Restate word for word the entries below, starting with the line with "order date: 2024-03-24 -> 2024-03-26" and continuing through the line with "total: 431.41 -> 446.96". Include both of those lines and no others.
*** RECORDS TO USE
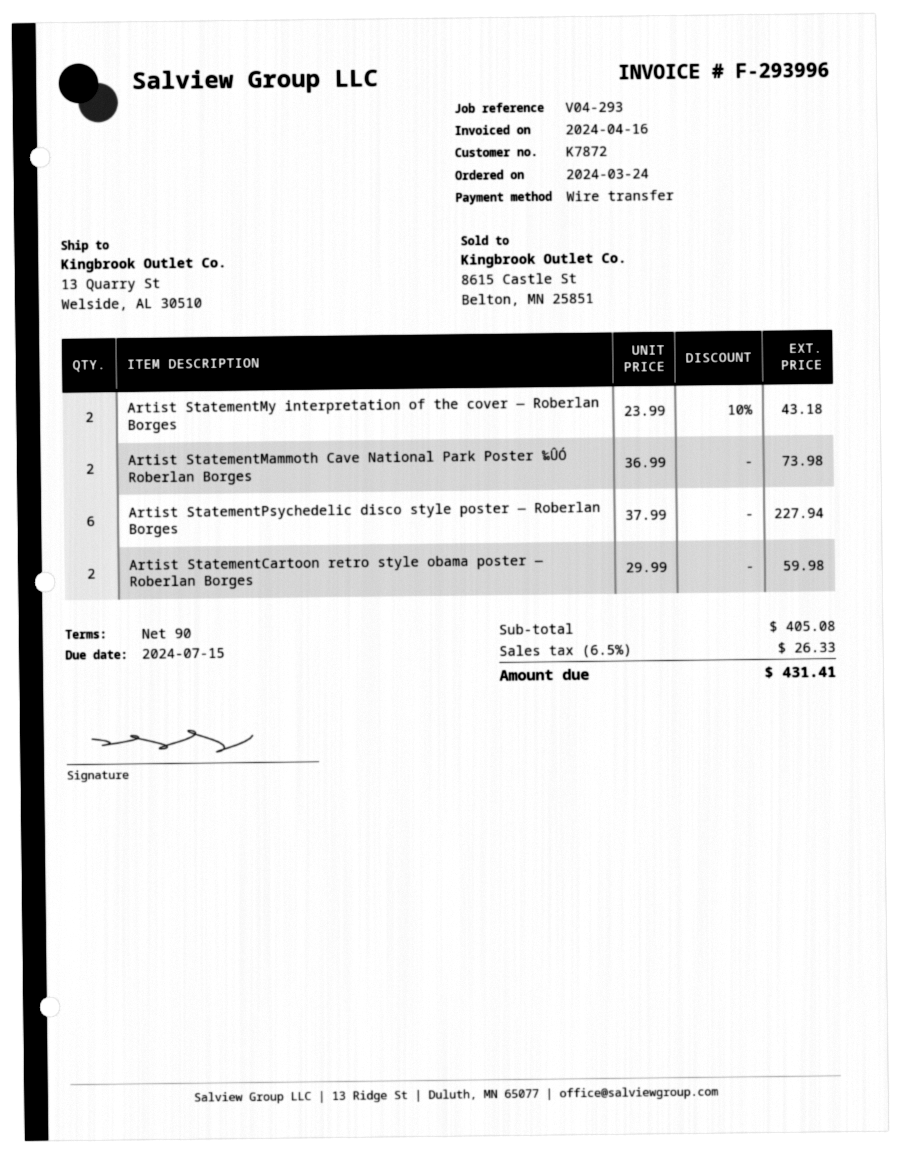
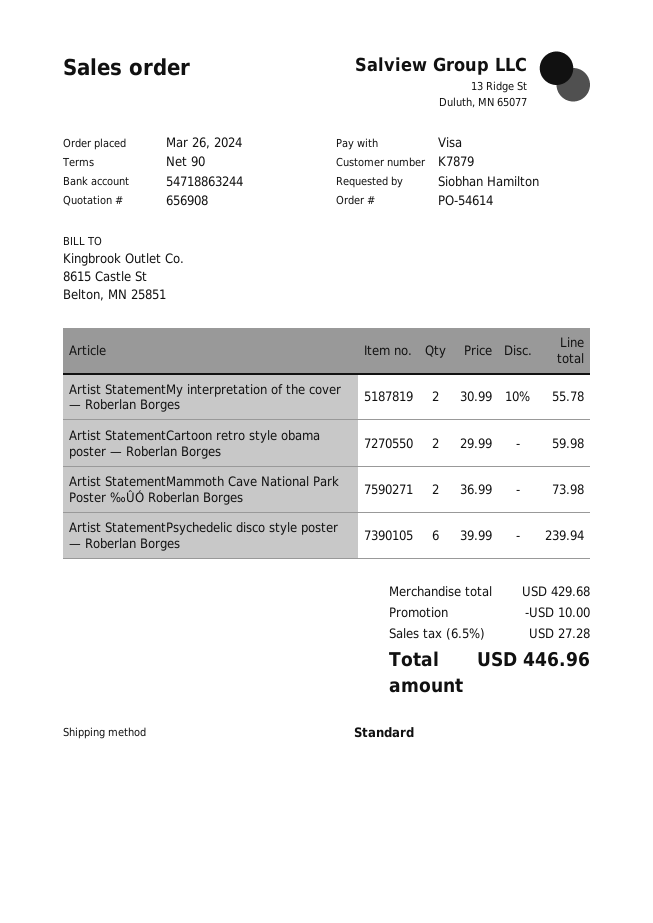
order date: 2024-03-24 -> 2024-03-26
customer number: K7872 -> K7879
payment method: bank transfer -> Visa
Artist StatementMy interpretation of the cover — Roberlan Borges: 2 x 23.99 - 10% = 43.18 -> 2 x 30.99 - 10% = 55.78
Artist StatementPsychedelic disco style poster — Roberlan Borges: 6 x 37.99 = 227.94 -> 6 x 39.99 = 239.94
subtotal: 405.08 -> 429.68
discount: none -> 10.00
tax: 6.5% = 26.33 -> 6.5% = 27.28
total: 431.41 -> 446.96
******
*** RECORDS TO USE
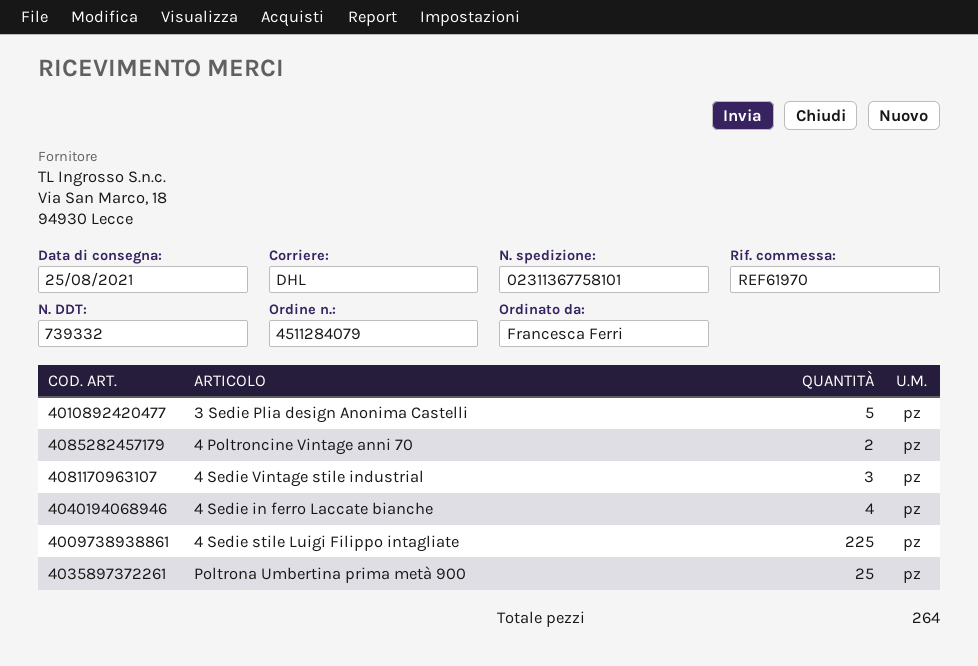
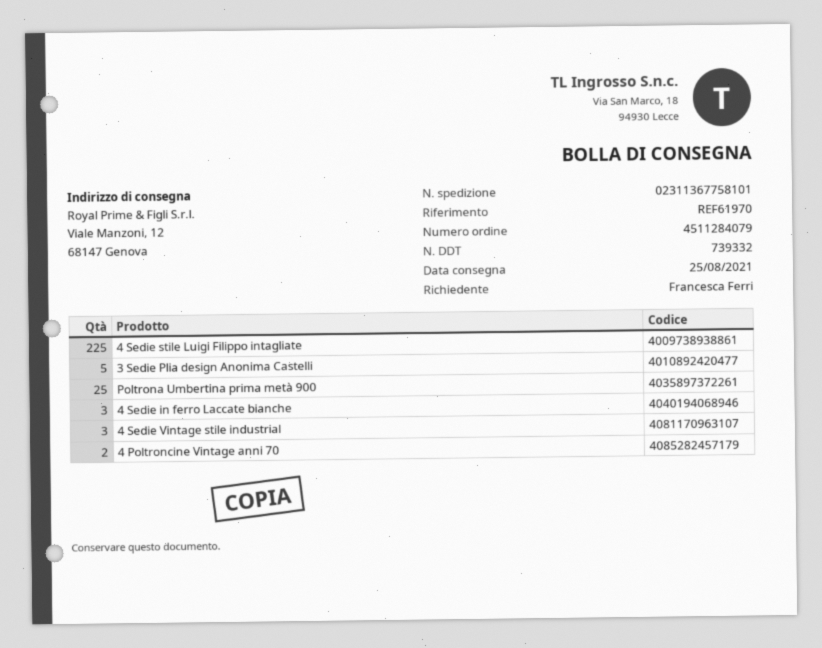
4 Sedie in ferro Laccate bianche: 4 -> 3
******
_RESPONSE BOX:_
order date: 2024-03-24 -> 2024-03-26
customer number: K7872 -> K7879
payment method: bank transfer -> Visa
Artist StatementMy interpretation of the cover — Roberlan Borges: 2 x 23.99 - 10% = 43.18 -> 2 x 30.99 - 10% = 55.78
Artist StatementPsychedelic disco style poster — Roberlan Borges: 6 x 37.99 = 227.94 -> 6 x 39.99 = 239.94
subtotal: 405.08 -> 429.68
discount: none -> 10.00
tax: 6.5% = 26.33 -> 6.5% = 27.28
total: 431.41 -> 446.96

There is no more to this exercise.